**Data in this exercise:**
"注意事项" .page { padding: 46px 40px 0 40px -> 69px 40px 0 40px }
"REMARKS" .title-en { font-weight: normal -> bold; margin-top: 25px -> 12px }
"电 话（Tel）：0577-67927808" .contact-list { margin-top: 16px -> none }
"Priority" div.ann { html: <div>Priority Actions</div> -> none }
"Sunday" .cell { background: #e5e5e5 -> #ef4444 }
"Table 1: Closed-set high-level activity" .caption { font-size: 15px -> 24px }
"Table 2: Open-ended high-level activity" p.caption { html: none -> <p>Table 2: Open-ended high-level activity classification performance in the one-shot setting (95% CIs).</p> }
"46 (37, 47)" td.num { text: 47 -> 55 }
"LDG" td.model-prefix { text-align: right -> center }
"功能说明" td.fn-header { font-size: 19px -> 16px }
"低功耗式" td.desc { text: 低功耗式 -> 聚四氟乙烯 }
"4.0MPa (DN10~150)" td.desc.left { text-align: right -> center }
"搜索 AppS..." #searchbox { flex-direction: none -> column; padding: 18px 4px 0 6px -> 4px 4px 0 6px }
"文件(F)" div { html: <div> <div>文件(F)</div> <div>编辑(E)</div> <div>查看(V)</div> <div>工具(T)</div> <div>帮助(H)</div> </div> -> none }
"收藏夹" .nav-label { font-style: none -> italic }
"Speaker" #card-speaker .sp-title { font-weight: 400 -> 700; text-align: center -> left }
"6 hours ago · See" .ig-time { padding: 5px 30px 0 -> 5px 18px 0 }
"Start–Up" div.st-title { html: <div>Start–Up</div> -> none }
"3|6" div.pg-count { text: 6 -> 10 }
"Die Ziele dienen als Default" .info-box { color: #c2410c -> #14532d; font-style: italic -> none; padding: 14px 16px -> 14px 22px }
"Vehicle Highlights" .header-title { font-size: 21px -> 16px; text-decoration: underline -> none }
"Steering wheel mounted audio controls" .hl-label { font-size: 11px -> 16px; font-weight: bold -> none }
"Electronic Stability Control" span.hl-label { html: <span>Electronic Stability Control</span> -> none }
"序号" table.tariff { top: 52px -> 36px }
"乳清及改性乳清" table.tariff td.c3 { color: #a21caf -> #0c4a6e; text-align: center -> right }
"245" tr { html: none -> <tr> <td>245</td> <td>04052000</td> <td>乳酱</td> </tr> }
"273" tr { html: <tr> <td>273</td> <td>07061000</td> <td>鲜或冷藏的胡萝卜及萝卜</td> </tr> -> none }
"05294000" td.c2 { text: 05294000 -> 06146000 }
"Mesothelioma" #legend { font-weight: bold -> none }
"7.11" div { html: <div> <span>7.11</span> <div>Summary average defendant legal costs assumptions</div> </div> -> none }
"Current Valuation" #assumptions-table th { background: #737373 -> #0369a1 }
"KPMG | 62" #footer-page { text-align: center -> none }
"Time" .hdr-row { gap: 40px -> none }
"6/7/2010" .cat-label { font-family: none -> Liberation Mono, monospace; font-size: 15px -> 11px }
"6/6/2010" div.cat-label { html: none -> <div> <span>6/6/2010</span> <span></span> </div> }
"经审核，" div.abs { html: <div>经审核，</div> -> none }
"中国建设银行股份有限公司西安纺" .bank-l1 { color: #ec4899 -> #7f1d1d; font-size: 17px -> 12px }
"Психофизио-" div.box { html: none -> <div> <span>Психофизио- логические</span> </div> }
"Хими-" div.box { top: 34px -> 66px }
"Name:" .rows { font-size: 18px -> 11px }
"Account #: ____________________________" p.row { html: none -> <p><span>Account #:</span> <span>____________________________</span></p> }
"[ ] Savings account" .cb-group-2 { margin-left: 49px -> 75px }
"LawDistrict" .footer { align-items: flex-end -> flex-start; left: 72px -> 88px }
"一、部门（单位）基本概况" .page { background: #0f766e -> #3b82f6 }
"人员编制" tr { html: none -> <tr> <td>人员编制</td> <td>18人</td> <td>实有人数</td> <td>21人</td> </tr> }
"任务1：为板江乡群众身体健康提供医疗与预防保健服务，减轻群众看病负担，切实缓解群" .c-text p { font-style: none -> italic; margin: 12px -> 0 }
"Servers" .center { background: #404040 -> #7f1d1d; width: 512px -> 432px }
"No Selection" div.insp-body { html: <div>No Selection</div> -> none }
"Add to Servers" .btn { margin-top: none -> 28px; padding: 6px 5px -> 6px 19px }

**What you will do:** From the data above, reproduce word for word the lines running from the line with "font-size: 19px ->" to the line with "wheel mounted audio", ends included.

**Expected output:**
"功能说明" td.fn-header { font-size: 19px -> 16px }
"低功耗式" td.desc { text: 低功耗式 -> 聚四氟乙烯 }
"4.0MPa (DN10~150)" td.desc.left { text-align: right -> center }
"搜索 AppS..." #searchbox { flex-direction: none -> column; padding: 18px 4px 0 6px -> 4px 4px 0 6px }
"文件(F)" div { html: <div> <div>文件(F)</div> <div>编辑(E)</div> <div>查看(V)</div> <div>工具(T)</div> <div>帮助(H)</div> </div> -> none }
"收藏夹" .nav-label { font-style: none -> italic }
"Speaker" #card-speaker .sp-title { font-weight: 400 -> 700; text-align: center -> left }
"6 hours ago · See" .ig-time { padding: 5px 30px 0 -> 5px 18px 0 }
"Start–Up" div.st-title { html: <div>Start–Up</div> -> none }
"3|6" div.pg-count { text: 6 -> 10 }
"Die Ziele dienen als Default" .info-box { color: #c2410c -> #14532d; font-style: italic -> none; padding: 14px 16px -> 14px 22px }
"Vehicle Highlights" .header-title { font-size: 21px -> 16px; text-decoration: underline -> none }
"Steering wheel mounted audio controls" .hl-label { font-size: 11px -> 16px; font-weight: bold -> none }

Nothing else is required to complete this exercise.